## SOURCE INFORMATION:

---*---

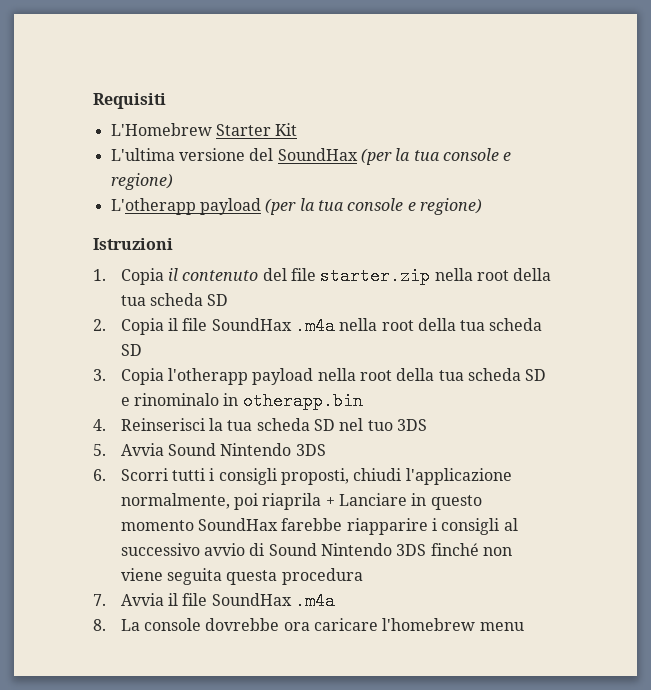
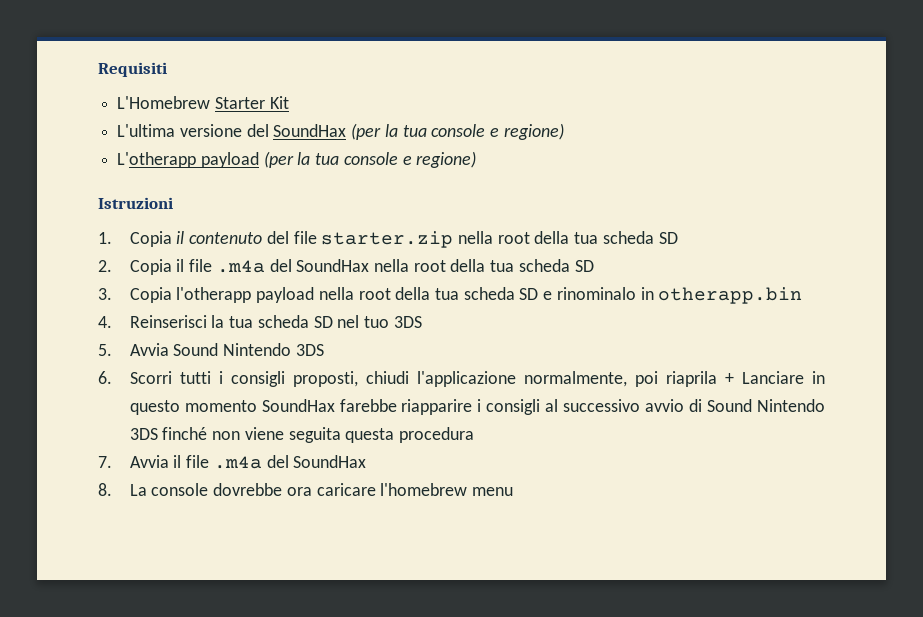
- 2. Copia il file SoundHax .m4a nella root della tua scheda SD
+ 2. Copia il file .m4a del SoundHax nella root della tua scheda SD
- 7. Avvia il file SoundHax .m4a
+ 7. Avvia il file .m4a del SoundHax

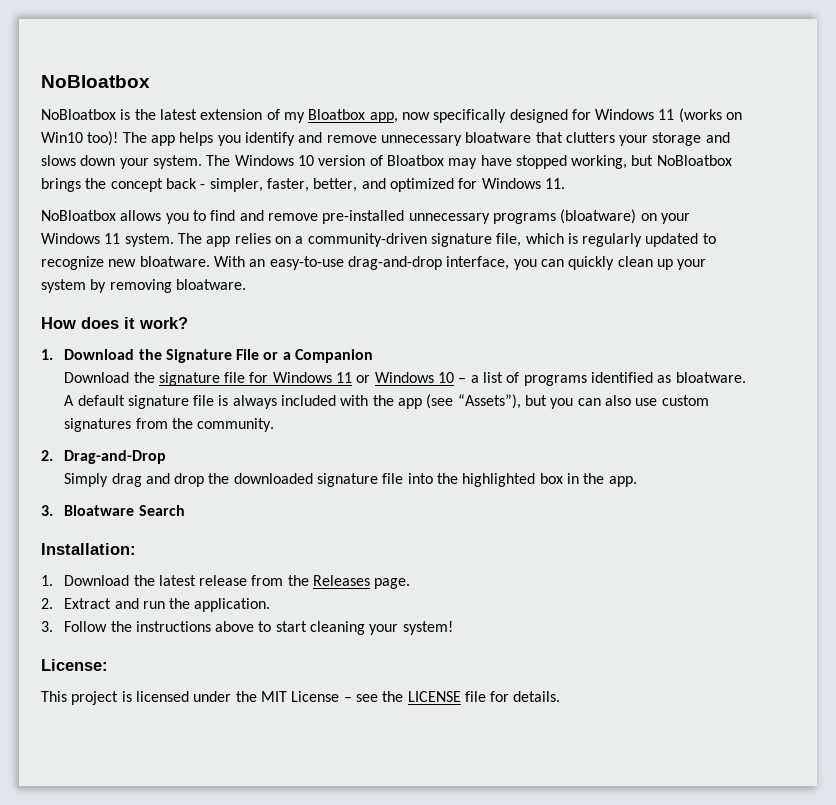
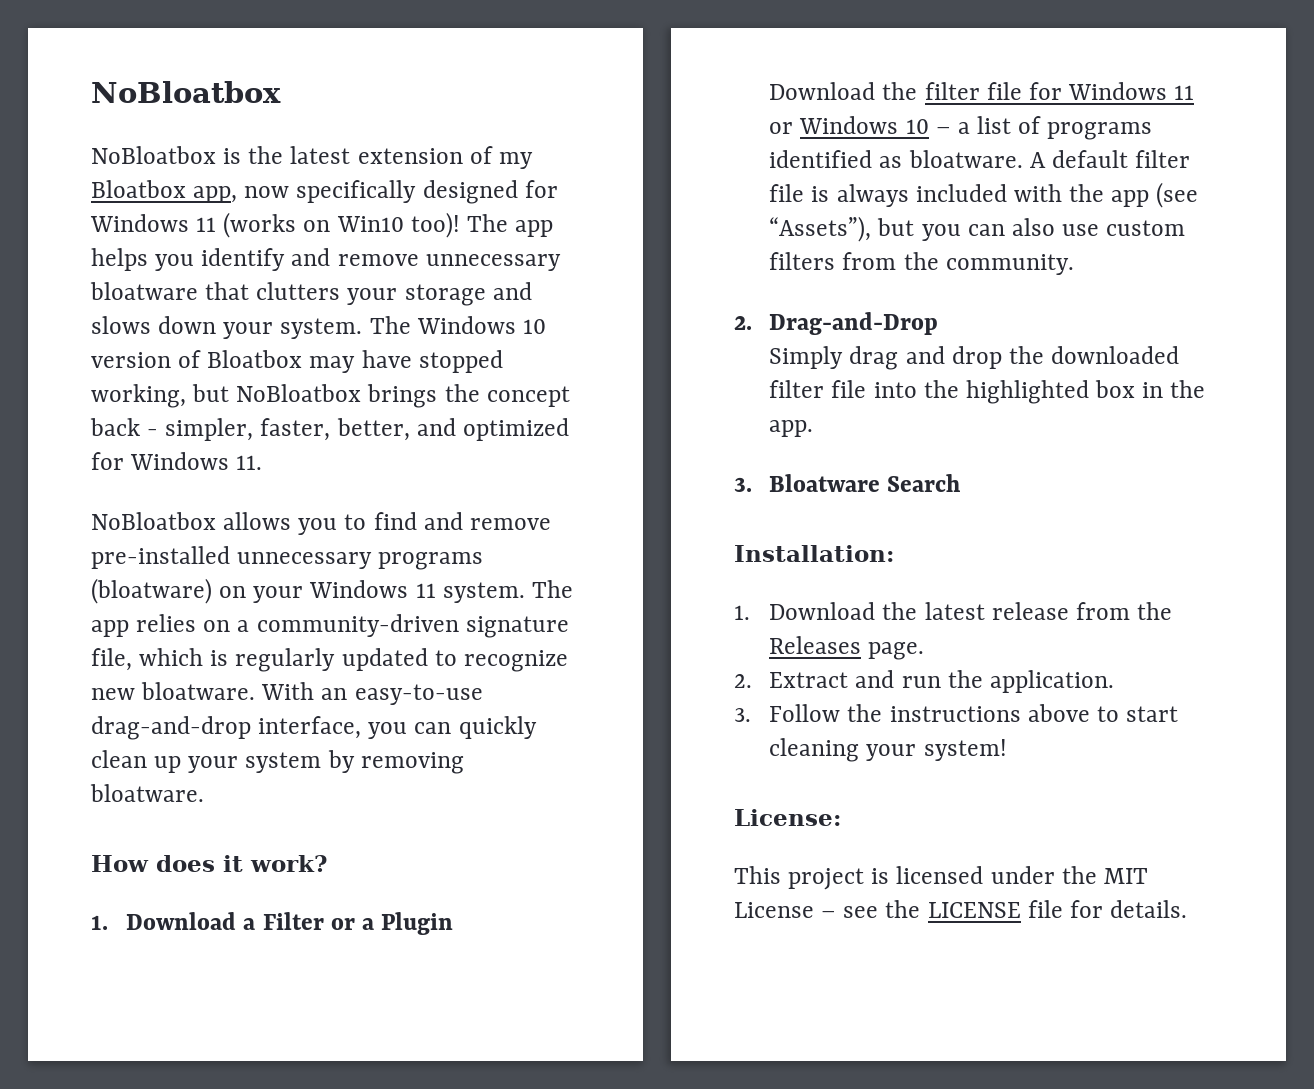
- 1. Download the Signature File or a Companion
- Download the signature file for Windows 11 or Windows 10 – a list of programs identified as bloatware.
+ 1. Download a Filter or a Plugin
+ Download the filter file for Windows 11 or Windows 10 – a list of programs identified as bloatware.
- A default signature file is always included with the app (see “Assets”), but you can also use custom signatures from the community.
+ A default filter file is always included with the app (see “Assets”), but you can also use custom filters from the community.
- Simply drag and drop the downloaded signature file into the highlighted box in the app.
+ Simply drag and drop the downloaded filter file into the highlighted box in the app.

---*---

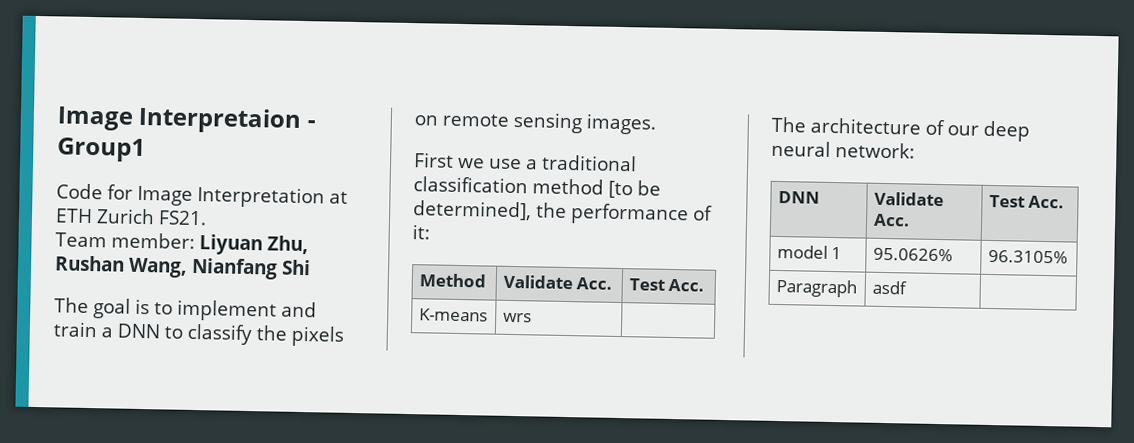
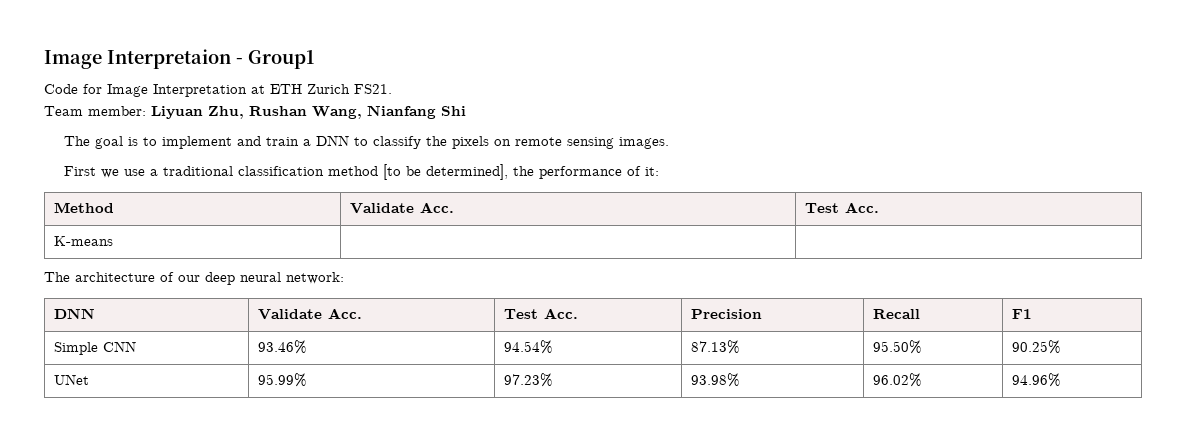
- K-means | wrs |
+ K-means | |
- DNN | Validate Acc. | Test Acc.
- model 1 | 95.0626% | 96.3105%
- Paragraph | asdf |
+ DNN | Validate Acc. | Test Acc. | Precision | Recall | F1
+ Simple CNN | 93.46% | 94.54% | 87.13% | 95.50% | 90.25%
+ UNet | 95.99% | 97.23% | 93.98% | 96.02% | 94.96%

---*---

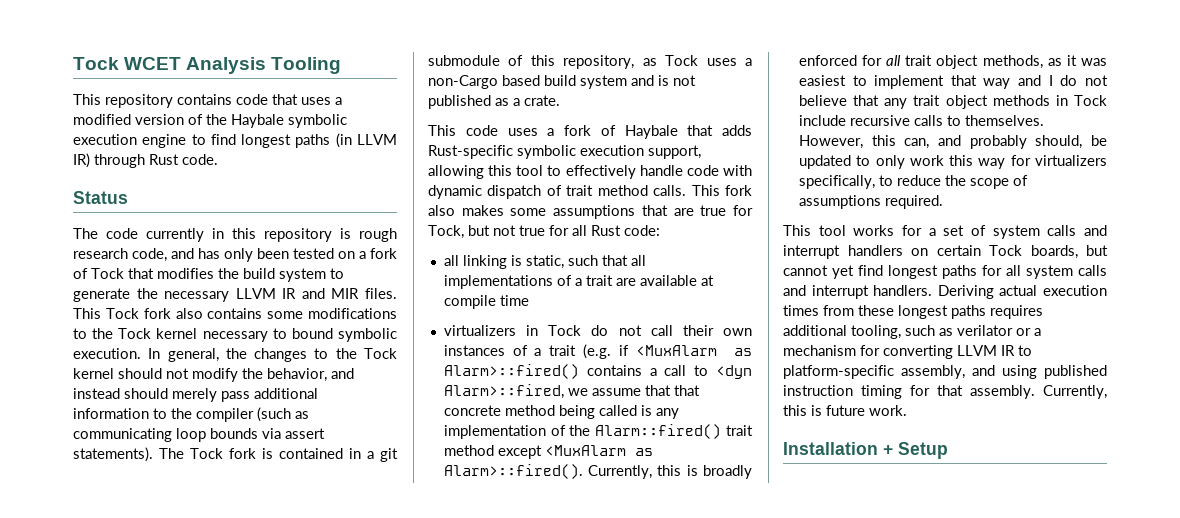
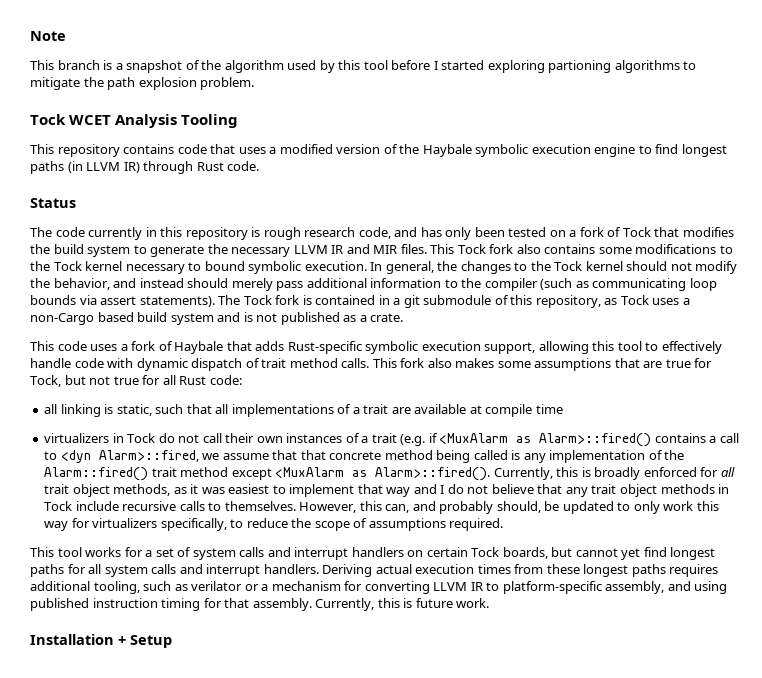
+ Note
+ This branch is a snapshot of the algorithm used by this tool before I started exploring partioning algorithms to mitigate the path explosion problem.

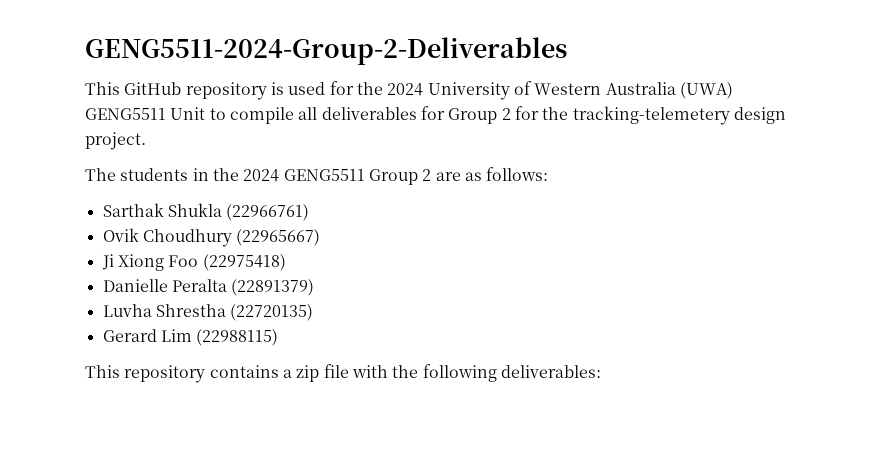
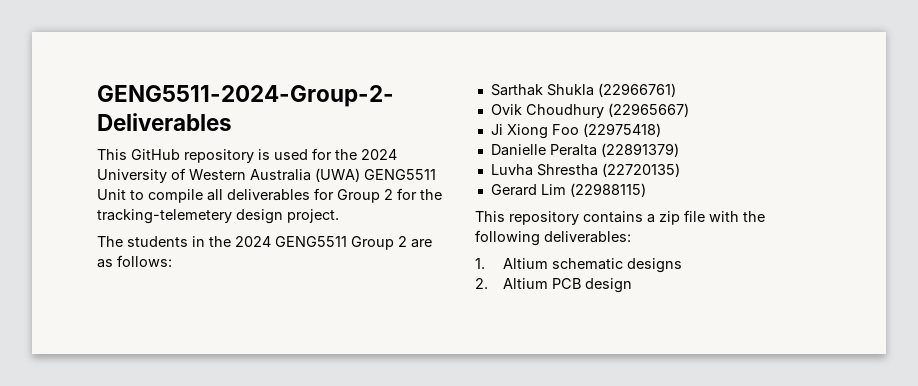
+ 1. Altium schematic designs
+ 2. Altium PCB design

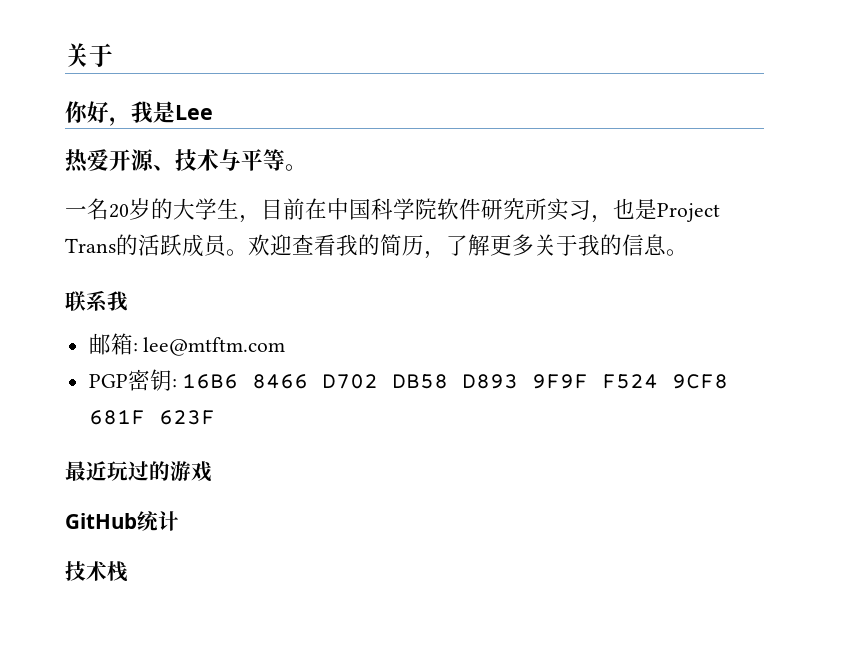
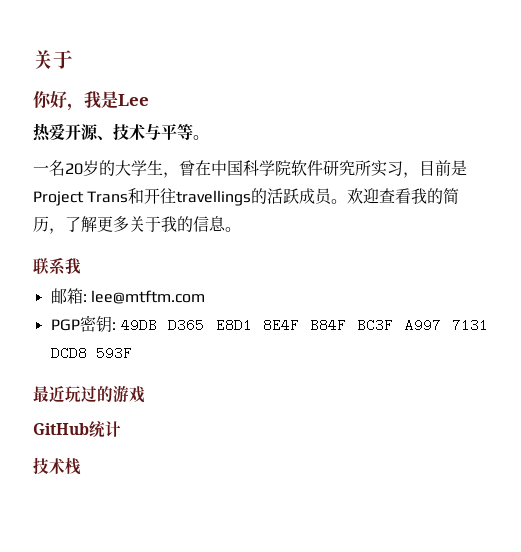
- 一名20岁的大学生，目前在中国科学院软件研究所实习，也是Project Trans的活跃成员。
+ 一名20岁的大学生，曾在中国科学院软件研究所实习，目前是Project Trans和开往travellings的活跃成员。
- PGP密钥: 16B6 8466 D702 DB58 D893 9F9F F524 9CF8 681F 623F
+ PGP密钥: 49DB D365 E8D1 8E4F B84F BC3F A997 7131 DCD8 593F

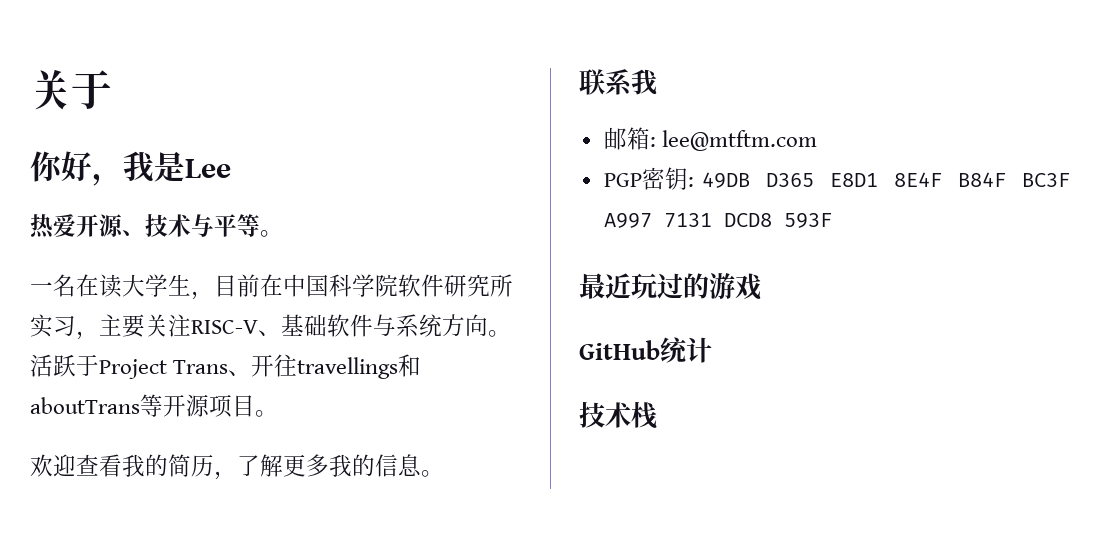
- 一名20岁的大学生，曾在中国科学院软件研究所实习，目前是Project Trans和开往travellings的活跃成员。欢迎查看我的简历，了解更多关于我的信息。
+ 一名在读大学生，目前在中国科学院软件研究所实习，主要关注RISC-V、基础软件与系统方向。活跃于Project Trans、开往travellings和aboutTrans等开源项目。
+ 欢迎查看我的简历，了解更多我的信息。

---*---

## WHAT THE TASK REQUIRES:
Taking the material above, give again exactly the lines from the one holding "- 2. Copia il" through the one holding "or a Plugin", with both ends and without pictures.

## WRITTEN RESPONSE:
- 2. Copia il file SoundHax .m4a nella root della tua scheda SD
+ 2. Copia il file .m4a del SoundHax nella root della tua scheda SD
- 7. Avvia il file SoundHax .m4a
+ 7. Avvia il file .m4a del SoundHax

- 1. Download the Signature File or a Companion
- Download the signature file for Windows 11 or Windows 10 – a list of programs identified as bloatware.
+ 1. Download a Filter or a Plugin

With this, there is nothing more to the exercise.